Richard Millinder confessed to killing Gates and was convicted of murder, but nobody has been charged in connection with Martin and Taylor’s deaths.
Shortly after Gates’ death, according to Sherwood’s book — “Nittany Nightmare: The Sex Murders of 1938-1940 and the Panic at Penn State” — a former state police superintendent said “there is running loose in Centre County a sex-crazed maniac.”
Sherwood expounded on each of the killings in several chapters of the 301-page book and said he believes the killings were unrelated. Instead, he argued, they were conflated by state police, which merged with the state highway patrol in 1937.
“Two-thirds of the force were guys that had been ticketing people for speeding the day before and had never done a criminal investigation,” Sherwood said. “They really started to impact Penn State, enrollment was down ... young women were just canceling in droves.”
Sherwood’s new book also examines former Penn State president Ralph Hetzel’s decisions during the same period. The university’s 10th president presided over the university from 1926 to 1947.
Starting with the 1930 football season, Hetzel eliminated athletic scholarships for 19 years after he adopted the recommendations of a Carnegie Foundation report and transitioned control of collegiate athletics from alumni to the university’s administration.
The Nittany Lions’ football team did not finish above .500 for the first seven seasons after Hetzel instituted the policy and had an overall winning percentage of .395 — far below its all-time winning percentage of .686.
“When you realize that all these things are in flux, it just represents a fork in the road where Penn State could have gone either direction,” Sherwood said. “It was a series of really rough waters and what amazed me was how, within five or 10 years after the conclusion of the war, Penn State football had become big; the college had become big; the state police had become big. Everyone came out of it improved. The murders were just something that happened along the way that never did get improved, which was kind of surprising. They’ve just kind of been forgotten.”

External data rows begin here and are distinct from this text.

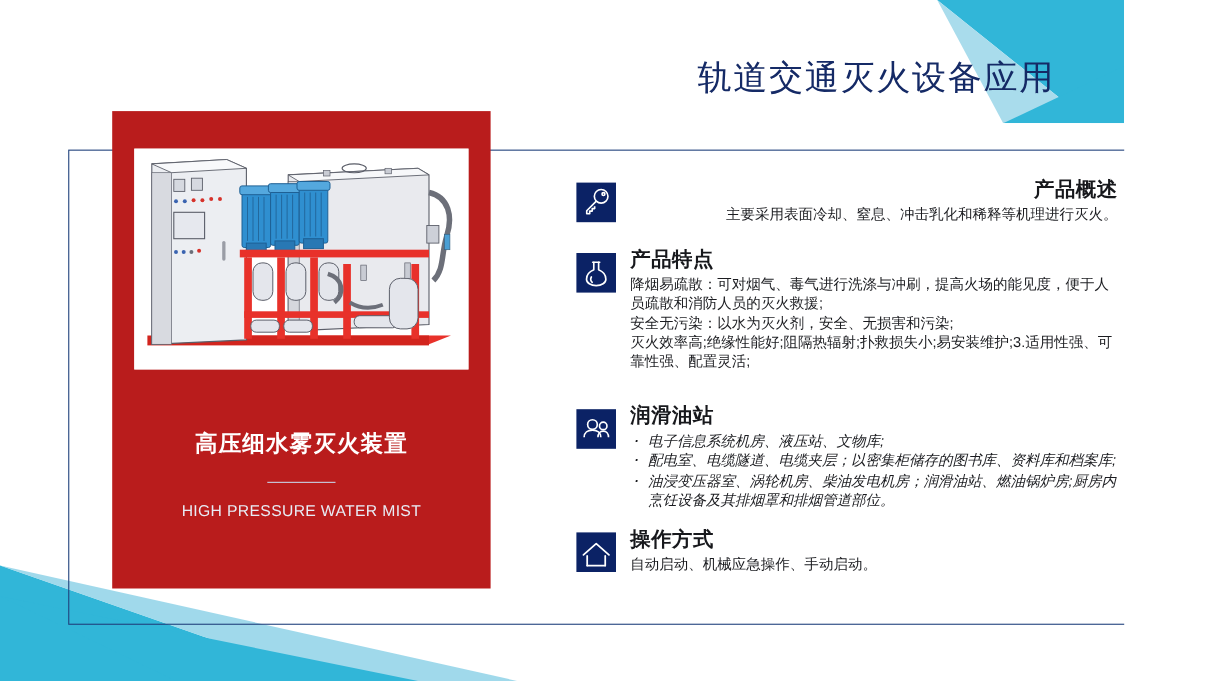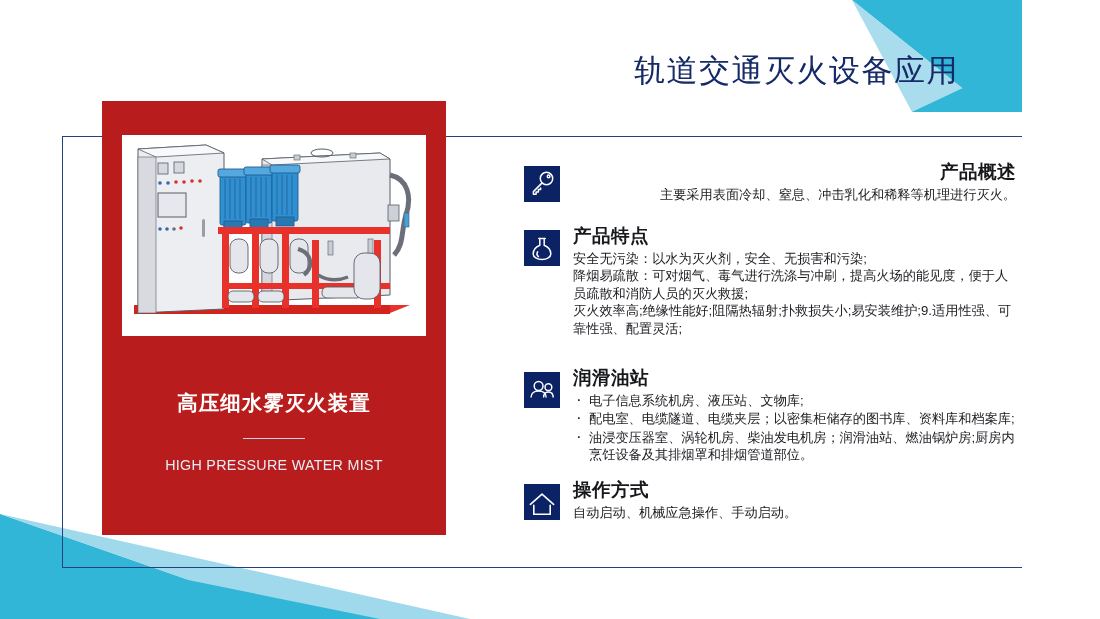--- a/index.html
+++ b/index.html
@@ -146,20 +146,21 @@
   }
   .sec-text p { margin: 0; }
 
   ul.sec-list {
     margin: 0;
     padding: 0;
     list-style: none;
     font-size: 13.2px;
     color: #1b1c20;
     line-height: 17.6px;
+    font-style: italic;
   }
   ul.sec-list li {
     position: relative;
     padding-left: 16px;
     margin: 0 0 1px 0;
   }
   ul.sec-list li::before {
     content: "\00b7";
     position: absolute;
     left: 3px;
@@ -324,23 +325,23 @@
           <g fill="none" stroke="#ffffff" stroke-width="1.5" stroke-linejoin="round" stroke-linecap="round">
             <path d="M14.8,8.4 L21.2,8.4"></path>
             <path d="M15.8,8.4 L15.8,15.3 C11.6,17.1 9.2,20.4 9.2,23.8 C9.2,27.2 13.1,29.6 18,29.6 C22.9,29.6 26.8,27.2 26.8,23.8 C26.8,20.4 24.4,17.1 20.2,15.3 L20.2,8.4"></path>
             <path d="M13.6,21.8 C12.7,23.4 13.0,25.4 14.4,26.6"></path>
           </g>
         </svg>
       </div>
       <div class="sec-body">
         <div class="sec-head">产品特点</div>
         <div class="sec-text">
+          <p>降烟易疏散：可对烟气、毒气进行洗涤与冲刷，提高火场的能见度，便于人员疏散和消防人员的灭火救援;</p>
           <p>安全无污染：以水为灭火剂，安全、无损害和污染;</p>
-          <p>降烟易疏散：可对烟气、毒气进行洗涤与冲刷，提高火场的能见度，便于人员疏散和消防人员的灭火救援;</p>
-          <p>灭火效率高;绝缘性能好;阻隔热辐射;扑救损失小;易安装维护;9.适用性强、可靠性强、配置灵活;</p>
+          <p>灭火效率高;绝缘性能好;阻隔热辐射;扑救损失小;易安装维护;3.适用性强、可靠性强、配置灵活;</p>
         </div>
       </div>
     </div>
 
     <div class="section" id="section-scope">
       <div class="sec-icon">
         <svg width="36" height="36" viewBox="0 0 36 36">
           <g fill="none" stroke="#ffffff" stroke-width="1.5" stroke-linejoin="round">
             <circle cx="14.6" cy="14.0" r="4.4"></circle>
             <path d="M7.0,25.6 C7.0,21.2 10.4,19.0 14.6,19.0 C18.8,19.0 22.2,21.2 22.2,25.6"></path>

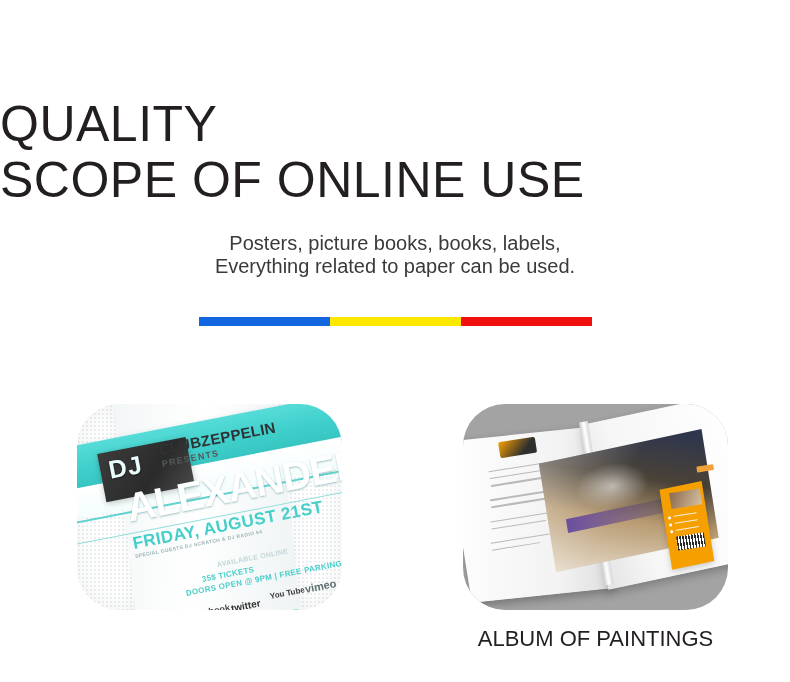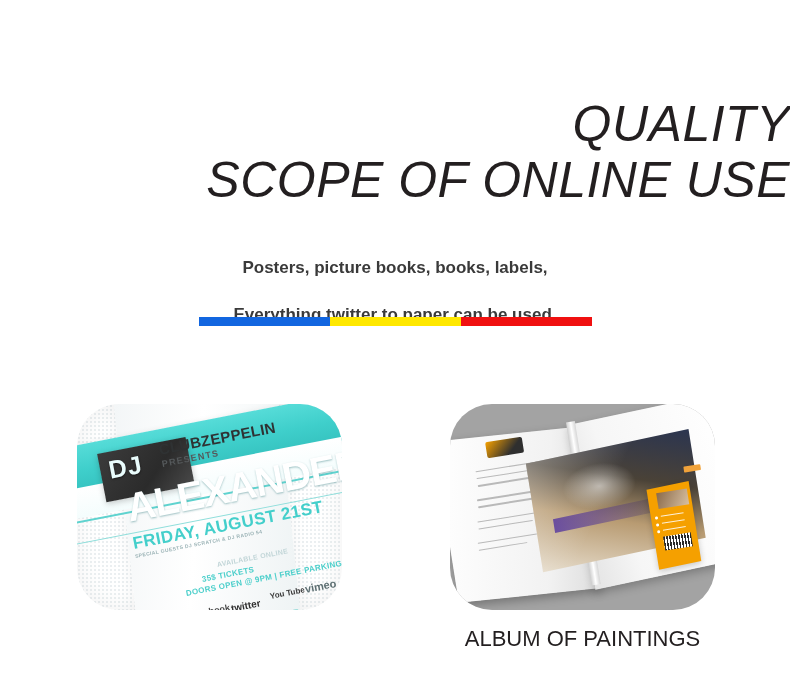--- a/index.html
+++ b/index.html
@@ -15,22 +15,21 @@
     font-family: "Liberation Sans", sans-serif;
     color: #231f20;
   }
 
   
   .heading {
     position: absolute;
     left: 0;
     top: 96px;
     width: 790px;
-    text-align: right;
-    font-style: italic;
+    text-align: left;
   }
   .heading-line {
     display: block;
     font-size: 50px;
     line-height: 56px;
     font-weight: 400;
     letter-spacing: 0.5px;
     color: #231f20;
     white-space: nowrap;
   }
@@ -38,26 +37,25 @@
   
   .subtitle {
     position: absolute;
     left: 0;
     top: 232px;
     width: 790px;
     text-align: center;
   }
   .subtitle-line {
     display: block;
-    font-size: 17px;
+    font-size: 20px;
     line-height: 23px;
-    font-weight: 700;
+    font-weight: 400;
     color: #3a3a3a;
     white-space: nowrap;
-    margin-top: 24px;
   }
 
   
   .rule {
     position: absolute;
     left: 199px;
     top: 317px;
     width: 393px;
     height: 9px;
     display: flex;
@@ -73,21 +71,21 @@
     left: 0;
     top: 404px;
     width: 790px;
     height: 260px;
   }
   .card {
     position: absolute;
     top: 0;
   }
   .card.left  { left: 77px;  }
-  .card.right { left: 450px; }
+  .card.right { left: 463px; }
 
   .thumb {
     position: relative;
     width: 265px;
     height: 206px;
     border-radius: 42px;
     overflow: hidden;
   }
 
   .caption {
@@ -403,21 +401,21 @@
 </head>
 <body>
 
 <div class="heading">
   <span class="heading-line">QUALITY</span>
   <span class="heading-line">SCOPE OF ONLINE USE</span>
 </div>
 
 <div class="subtitle">
   <span class="subtitle-line">Posters, picture books, books, labels,</span>
-  <span class="subtitle-line">Everything twitter to paper can be used.</span>
+  <span class="subtitle-line">Everything related to paper can be used.</span>
 </div>
 
 <div class="rule">
   <div class="rule-seg blue" style="background: rgb(18, 102, 224);"></div>
   <div class="rule-seg yellow" style="background: rgb(255, 232, 0);"></div>
   <div class="rule-seg red" style="background: rgb(240, 16, 16);"></div>
 </div>
 
 <div class="cards">
 

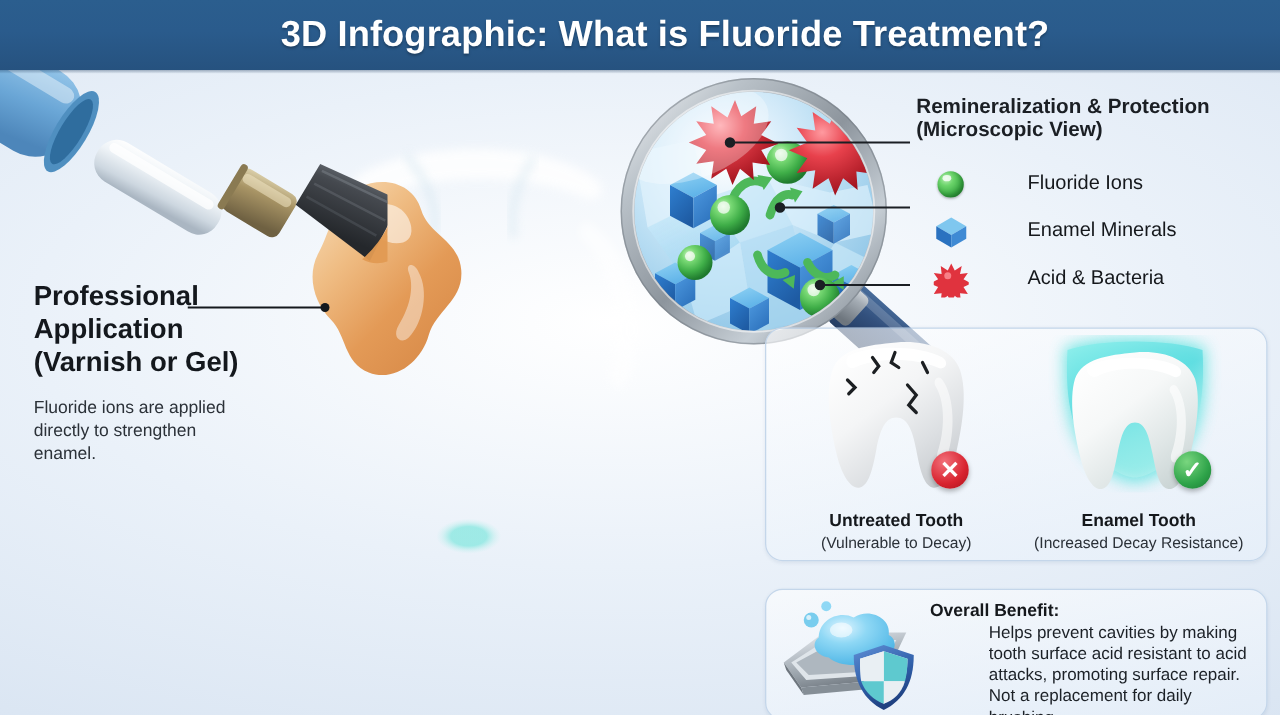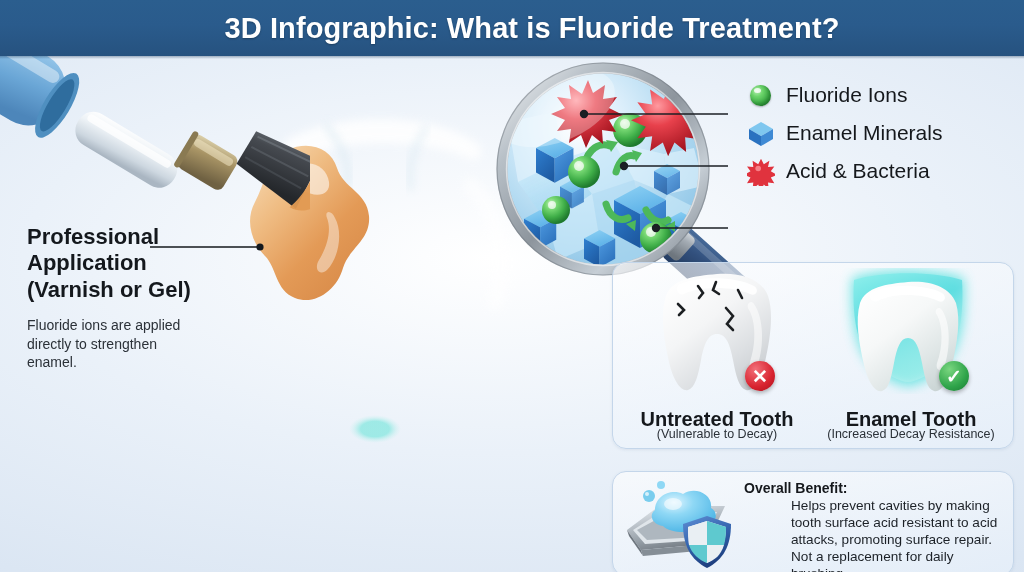--- a/index.html
+++ b/index.html
@@ -50,21 +50,21 @@
   
   #leaders{position:absolute;left:560px;top:100px;width:230px;height:160px;z-index:16;pointer-events:none;}
 
   
   #legend{position:absolute;left:733px;top:76px;width:288px;z-index:20;}
   #legend-title{
     font-size:16.5px;font-weight:bold;color:#1b1f24;line-height:1.18;margin:0 0 13px 0;
   }
   .legend-row{display:flex;align-items:center;height:38px;margin-left:13px;}
   .legend-ico{width:30px;height:30px;flex:0 0 30px;position:relative;margin-right:10px;}
-  .legend-label{font-size:21px;color:#15181c;}
+  .legend-label{font-size:16px;color:#15181c;margin-left:36px;}
 
   
   .ion-sphere{
     width:21px;height:21px;border-radius:50%;
     position:absolute;left:4px;top:5px;
     background:radial-gradient(circle at 33% 28%, #b8f0b4 0%, #6bd46a 28%, #3fae48 62%, #237a32 100%);
     box-shadow:0 1px 2px rgba(0,0,0,.3), inset -2px -2px 4px rgba(0,60,10,.35);
   }
   .ion-sphere:after{
     content:"";position:absolute;left:4px;top:3px;width:7px;height:5px;border-radius:50%;
@@ -85,21 +85,21 @@
   #compare-panel{
     position:absolute;left:612px;top:262px;width:400px;height:185px;z-index:18;
     border-radius:14px;border:1px solid #c4d6ea;
     background:linear-gradient(170deg,rgba(255,255,255,.62) 0%,rgba(231,240,250,.72) 100%);
     box-shadow:0 1px 3px rgba(60,90,130,.10);
   }
   .cmp-col{position:absolute;top:0;width:200px;height:185px;}
   .cmp-tooth{position:absolute;left:0;right:0;top:6px;height:125px;display:flex;align-items:flex-end;justify-content:center;}
   .cmp-name{
     position:absolute;left:0;right:0;top:145px;text-align:center;
-    font-size:20px;font-weight:bold;color:#15181c;
+    font-size:14px;font-weight:bold;color:#15181c;
   }
   .cmp-sub{
     position:absolute;left:0;right:0;top:164px;text-align:center;
     font-size:12.5px;color:#2b3138;
   }
   .badge{
     position:absolute;width:30px;height:30px;border-radius:50%;
     display:flex;align-items:center;justify-content:center;
     font-size:19px;font-weight:bold;color:#fff;
     box-shadow:0 2px 4px rgba(0,0,0,.3);
@@ -447,20 +447,24 @@
           <circle cx="24" cy="14" r="3.4"></circle>
         <line x1="64" y1="66" x2="168" y2="66"></line>
           <circle cx="64" cy="66" r="3.4"></circle>
         <line x1="96" y1="128" x2="168" y2="128"></line>
           <circle cx="96" cy="128" r="3.4"></circle>
       </g>
     </svg>
   </div>
 
   <div id="legend">
+    <div id="legend-title">
+      <div>Remineralization &amp; Protection</div>
+      <div>(Microscopic View)</div>
+    </div>
 
     <div class="legend-row">
       <span class="legend-ico">
         <span class="ion-sphere"></span>
       </span>
       <span class="legend-label">Fluoride Ions</span>
     </div>
 
     <div class="legend-row">
       <span class="legend-ico">

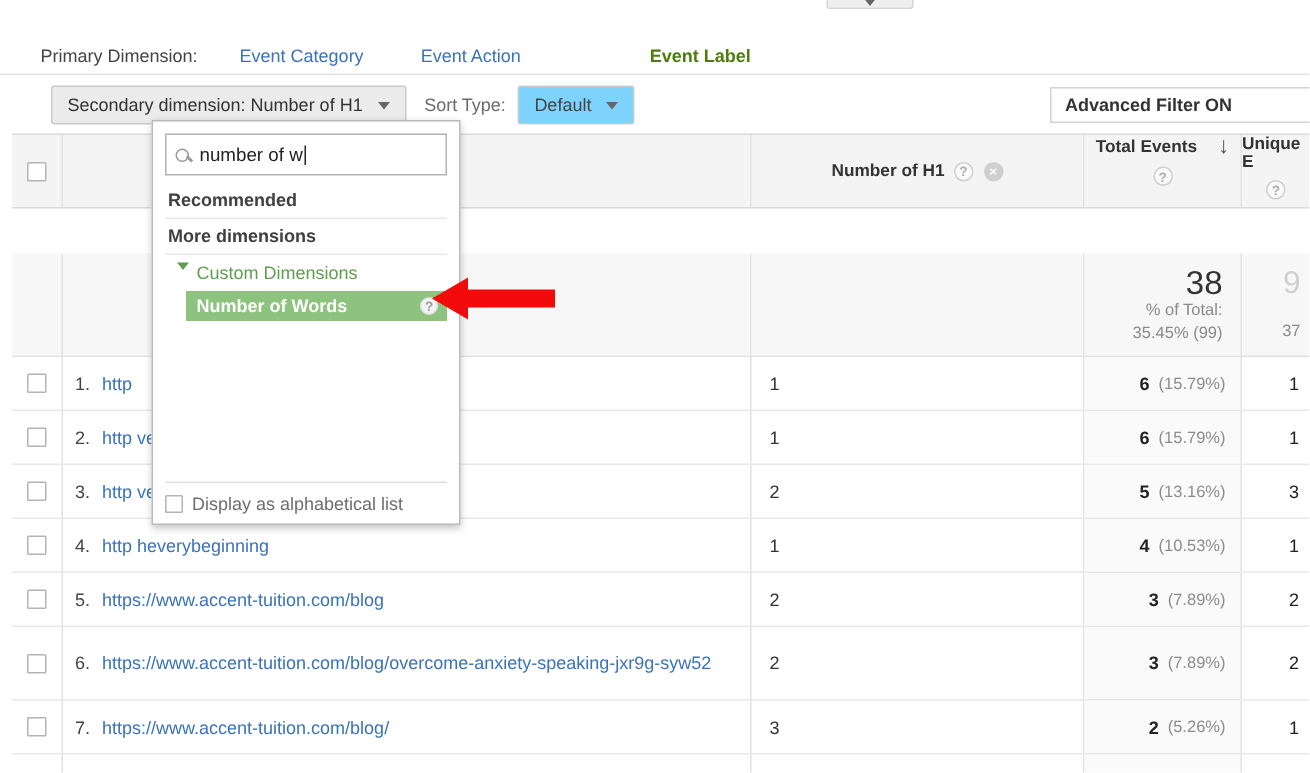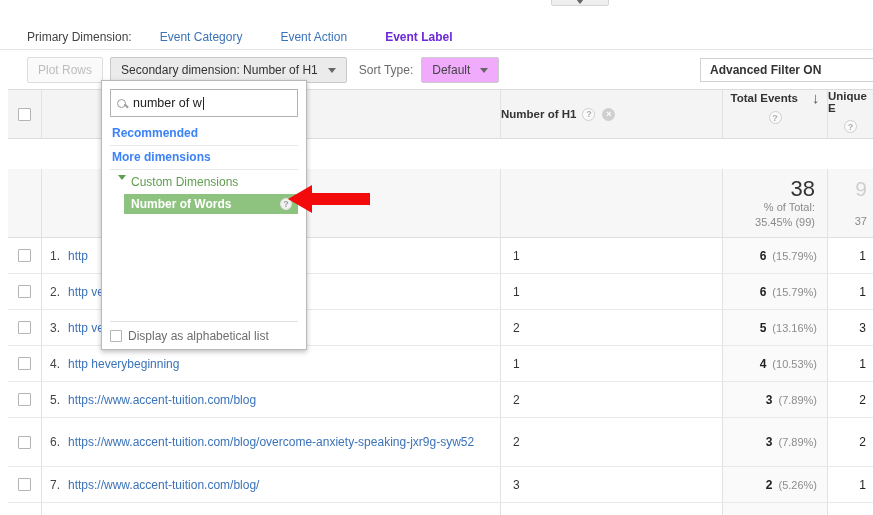--- a/index.html
+++ b/index.html
@@ -35,32 +35,32 @@
     position: absolute; left: 0; top: 25px; width: 873px; height: 25px;
     display: flex; align-items: center;
     padding-left: 27px;
     background: #fff;
     border-bottom: 1px solid #e4e4e4;
   }
   .pd-label { color: #444; font-size: 12px; margin-right: 8px; }
   .pd-link {
     color: #3b73b9; font-size: 12px; margin-right: 18px; cursor: pointer; padding-left: 20px;
   }
-  .pd-link.active { color: #6d28d9; font-weight: bold; cursor: default; }
+  .pd-link.active { color: #4d7c0f; font-weight: bold; cursor: default; margin-left: 48px; }
 
   
   .toolbar {
     position: absolute; left: 0; top: 50px; width: 873px; height: 40px;
     background: #fff;
     display: flex; align-items: center;
     padding-left: 27px;
   }
   .btn {
     height: 26px; border: 1px solid #ccc; border-radius: 2px;
-    background: #f0abfc; color: #444;
+    background: #7dd3fc; color: #444;
     display: inline-flex; align-items: center;
     padding: 0 10px; font-size: 12px; cursor: pointer;
     white-space: nowrap;
   }
   .btn.disabled { color: #bdbdbd; border-color: #ddd; background:#fafafa; cursor: default; }
   .btn.gray { background: #ebebeb; border-color: #c9c9c9; color: #333; }
   .btn .cr {
     width: 0; height: 0; margin-left: 10px;
     border-left: 4px solid transparent;
     border-right: 4px solid transparent;
@@ -82,21 +82,21 @@
 
   .c-chk  { width: 34px; flex: none; border-right: 1px solid #e2e2e2; display:flex; }
   .c-lbl  { width: 459px; flex: none; border-right: 1px solid #e2e2e2; }
   .c-h1   { width: 222px; flex: none; border-right: 1px solid #e2e2e2; }
   .c-te   { width: 105px; flex: none; border-right: 1px solid #e2e2e2; background:#fafafa; }
   .c-ue   { width: 45px;  flex: none; }
 
   .hrow .c-te { background: #f4f4f4; }
 
   .hcell {
-    display:flex; align-items:center; 
+    display:flex; align-items:center; justify-content:center;
     height: 48px; font-weight: bold; font-size: 11.5px; color:#333;
     position: relative;
   }
   .hcell.left { justify-content: flex-start; padding-left: 10px; }
   .hcell.stack { flex-direction: column; justify-content: flex-start; gap: 6px; }
 
   .hchk {
     width: 13px; height: 13px; border:1px solid #b4b4b4; background:#fff; border-radius:1px;
   }
   .qmark {
@@ -161,21 +161,21 @@
   .mag:after {
     content:""; position:absolute; width: 5px; height: 1.5px; background:#9b9b9b;
     right: -4px; bottom: 0px; transform: rotate(45deg);
   }
   .dd-q { font-size: 12.5px; color:#222; }
   .cursor { display:inline-block; width:1px; height:13px; background:#222;
             vertical-align:-2px; margin-left:1px; }
 
   .dd-sec {
     margin: 0 8px; padding: 4px 2px 5px 2px;
-    font-size: 12px; font-weight: bold; color:#3b82f6;
+    font-size: 12px; font-weight: bold; color:#404040;
     border-bottom: 1px solid #e8e8e8;
   }
   .dd-group {
     margin: 5px 8px 2px 16px;
     font-size: 12px; font-weight: normal; color:#5f9e4f;
     display:flex; align-items:flex-start; gap:5px;
   }
   .tri {
     width:0;height:0;
     border-left:4px solid transparent; border-right:4px solid transparent;
@@ -210,21 +210,20 @@
   </div>
 
   <div class="primary-bar">
     <span class="pd-label">Primary Dimension:</span>
     <span class="pd-link">Event Category</span>
     <span class="pd-link">Event Action</span>
     <span class="pd-link active">Event Label</span>
   </div>
 
   <div class="toolbar">
-    <span class="btn disabled">Plot Rows</span>
     <span style="width:7px"></span>
     <span class="btn gray">
       <span>Secondary dimension: Number of H1</span>
       <span class="cr"></span>
     </span>
     <span class="sort-label">Sort Type:</span>
     <span class="btn">
       <span>Default</span>
       <span class="cr"></span>
     </span>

Sherwood referred to the relationships between the two institutions and the killings as a “confluence,” though former university archivist and Centre County Historical Society board member Lee Stout said it seems more like coincidence.
“I just find the idea of putting these murders and the evolution of the state police together with the history of Penn State football kind of strange,” Stout said.
Absent the football connection, Stout agreed the post-Great Depression and pre-World War II period was an “important juncture” in the university’s history.
There was a “fairly strong” sense among students to not get involved in the war, Stout said, while the university hosted all branches of the armed services for specialized training and established several undergraduate centers throughout the state.
“I would encourage people to read the book as more of a history of Penn State and a window into something you’ve never seen before, rather than as a straight true crime,” Sherwood said. “It’s gonna give you a filter to lay over the way things happen now and once you understand how it came about, everything makes a lot more sense.”